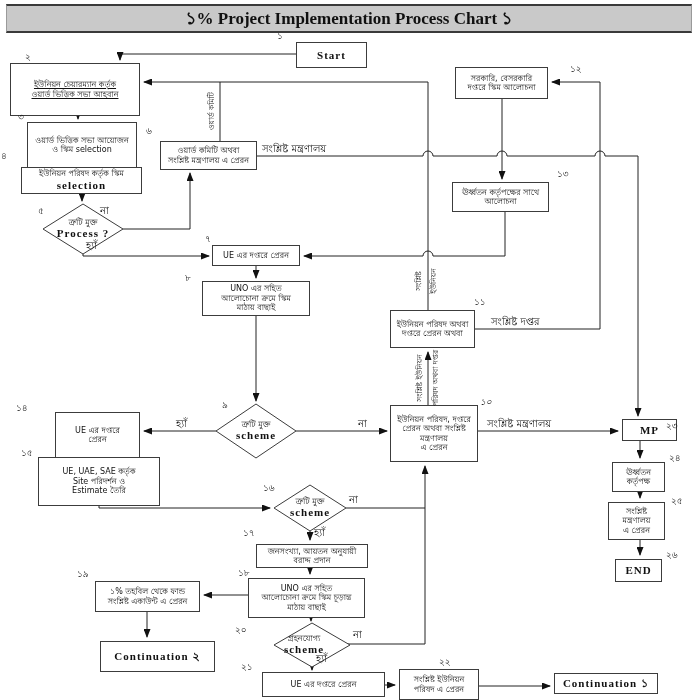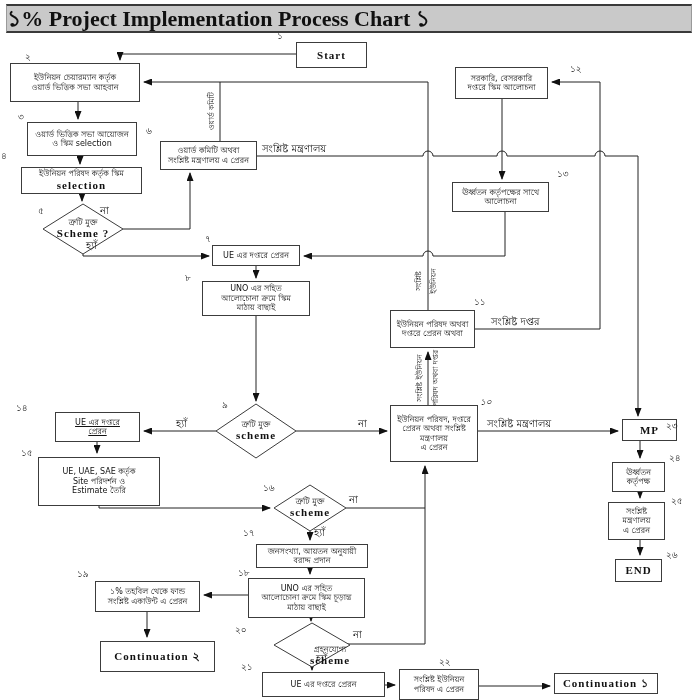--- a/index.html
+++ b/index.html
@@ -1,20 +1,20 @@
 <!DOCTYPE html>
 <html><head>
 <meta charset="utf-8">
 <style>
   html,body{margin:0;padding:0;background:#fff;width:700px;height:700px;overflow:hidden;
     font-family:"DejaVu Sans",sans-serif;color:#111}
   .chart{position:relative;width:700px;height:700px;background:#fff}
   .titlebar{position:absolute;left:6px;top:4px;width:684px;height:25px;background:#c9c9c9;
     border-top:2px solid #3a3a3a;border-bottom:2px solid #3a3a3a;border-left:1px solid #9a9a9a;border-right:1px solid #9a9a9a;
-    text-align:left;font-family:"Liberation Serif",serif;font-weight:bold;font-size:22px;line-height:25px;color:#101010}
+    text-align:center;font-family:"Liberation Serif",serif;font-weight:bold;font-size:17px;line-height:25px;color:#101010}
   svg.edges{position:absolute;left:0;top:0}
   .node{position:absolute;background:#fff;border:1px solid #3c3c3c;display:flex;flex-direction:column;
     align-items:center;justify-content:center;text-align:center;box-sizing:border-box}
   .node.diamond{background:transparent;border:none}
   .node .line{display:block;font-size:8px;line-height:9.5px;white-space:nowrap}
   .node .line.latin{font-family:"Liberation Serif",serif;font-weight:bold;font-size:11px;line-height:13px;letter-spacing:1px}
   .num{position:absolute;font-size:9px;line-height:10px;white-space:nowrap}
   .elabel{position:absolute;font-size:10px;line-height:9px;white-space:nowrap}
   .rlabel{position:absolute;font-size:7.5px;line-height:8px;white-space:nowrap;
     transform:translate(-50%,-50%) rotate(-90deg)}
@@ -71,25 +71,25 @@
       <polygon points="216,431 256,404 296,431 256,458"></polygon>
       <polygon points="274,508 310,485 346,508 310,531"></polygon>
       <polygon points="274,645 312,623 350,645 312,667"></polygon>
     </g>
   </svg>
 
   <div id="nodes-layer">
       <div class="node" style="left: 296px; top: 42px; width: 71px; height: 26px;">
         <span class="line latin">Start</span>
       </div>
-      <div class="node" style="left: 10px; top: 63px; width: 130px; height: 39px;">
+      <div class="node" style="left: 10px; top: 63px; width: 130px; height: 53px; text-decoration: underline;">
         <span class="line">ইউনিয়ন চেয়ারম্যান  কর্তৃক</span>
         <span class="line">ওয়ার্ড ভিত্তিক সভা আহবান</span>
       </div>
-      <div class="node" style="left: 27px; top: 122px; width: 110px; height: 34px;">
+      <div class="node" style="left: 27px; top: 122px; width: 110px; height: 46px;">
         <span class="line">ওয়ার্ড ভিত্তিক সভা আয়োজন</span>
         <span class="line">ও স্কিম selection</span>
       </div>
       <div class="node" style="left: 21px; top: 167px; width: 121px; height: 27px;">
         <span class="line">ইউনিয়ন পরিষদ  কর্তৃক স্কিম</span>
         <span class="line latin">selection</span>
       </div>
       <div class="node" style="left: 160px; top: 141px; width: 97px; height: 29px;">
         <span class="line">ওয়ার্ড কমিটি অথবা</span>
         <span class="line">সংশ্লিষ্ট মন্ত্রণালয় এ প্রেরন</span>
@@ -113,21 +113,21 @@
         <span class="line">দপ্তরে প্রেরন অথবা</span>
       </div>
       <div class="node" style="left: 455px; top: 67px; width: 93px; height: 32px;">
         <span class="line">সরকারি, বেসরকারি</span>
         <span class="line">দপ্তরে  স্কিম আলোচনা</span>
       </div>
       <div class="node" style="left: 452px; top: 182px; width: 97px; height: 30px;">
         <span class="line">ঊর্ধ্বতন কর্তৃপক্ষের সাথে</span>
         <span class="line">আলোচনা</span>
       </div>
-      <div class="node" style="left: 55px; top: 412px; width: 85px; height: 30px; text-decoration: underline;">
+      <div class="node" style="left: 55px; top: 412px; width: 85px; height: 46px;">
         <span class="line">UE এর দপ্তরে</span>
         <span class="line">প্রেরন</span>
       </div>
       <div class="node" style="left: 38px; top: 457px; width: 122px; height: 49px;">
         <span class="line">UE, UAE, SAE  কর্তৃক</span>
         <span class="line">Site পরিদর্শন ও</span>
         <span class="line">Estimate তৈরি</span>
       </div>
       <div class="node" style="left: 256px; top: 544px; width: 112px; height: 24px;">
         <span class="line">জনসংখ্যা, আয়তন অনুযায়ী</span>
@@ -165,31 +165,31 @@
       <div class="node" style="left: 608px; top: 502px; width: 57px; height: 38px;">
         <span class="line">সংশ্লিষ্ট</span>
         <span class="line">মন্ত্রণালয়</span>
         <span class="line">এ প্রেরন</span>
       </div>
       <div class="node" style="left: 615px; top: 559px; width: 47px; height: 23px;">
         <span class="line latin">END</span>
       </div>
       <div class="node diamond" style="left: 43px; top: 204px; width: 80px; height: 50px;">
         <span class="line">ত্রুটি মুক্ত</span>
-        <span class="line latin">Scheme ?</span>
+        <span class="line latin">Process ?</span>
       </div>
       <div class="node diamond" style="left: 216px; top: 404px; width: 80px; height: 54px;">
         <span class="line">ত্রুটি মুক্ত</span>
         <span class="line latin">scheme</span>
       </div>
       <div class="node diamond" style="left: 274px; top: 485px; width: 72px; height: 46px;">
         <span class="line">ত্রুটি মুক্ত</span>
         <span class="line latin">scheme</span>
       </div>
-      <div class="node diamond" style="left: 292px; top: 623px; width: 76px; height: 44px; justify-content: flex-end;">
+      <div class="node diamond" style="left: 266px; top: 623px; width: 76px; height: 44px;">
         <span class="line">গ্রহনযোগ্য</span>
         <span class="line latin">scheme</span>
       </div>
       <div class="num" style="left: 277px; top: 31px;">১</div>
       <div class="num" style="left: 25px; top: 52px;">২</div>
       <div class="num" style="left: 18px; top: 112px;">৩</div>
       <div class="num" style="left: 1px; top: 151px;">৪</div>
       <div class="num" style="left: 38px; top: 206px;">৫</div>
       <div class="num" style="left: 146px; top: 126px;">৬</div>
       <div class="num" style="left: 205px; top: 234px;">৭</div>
☆ ☆ ☆ ☆
- Directions
Within the material above, transcribe exactly the lines that run from the line holding "21px; top: 167px;" through the line holding "160px; top: 141px;".

- Answer to this exercise
       <div class="node" style="left: 21px; top: 167px; width: 121px; height: 27px;">
         <span class="line">ইউনিয়ন পরিষদ  কর্তৃক স্কিম</span>
         <span class="line latin">selection</span>
       </div>
       <div class="node" style="left: 160px; top: 141px; width: 97px; height: 29px;">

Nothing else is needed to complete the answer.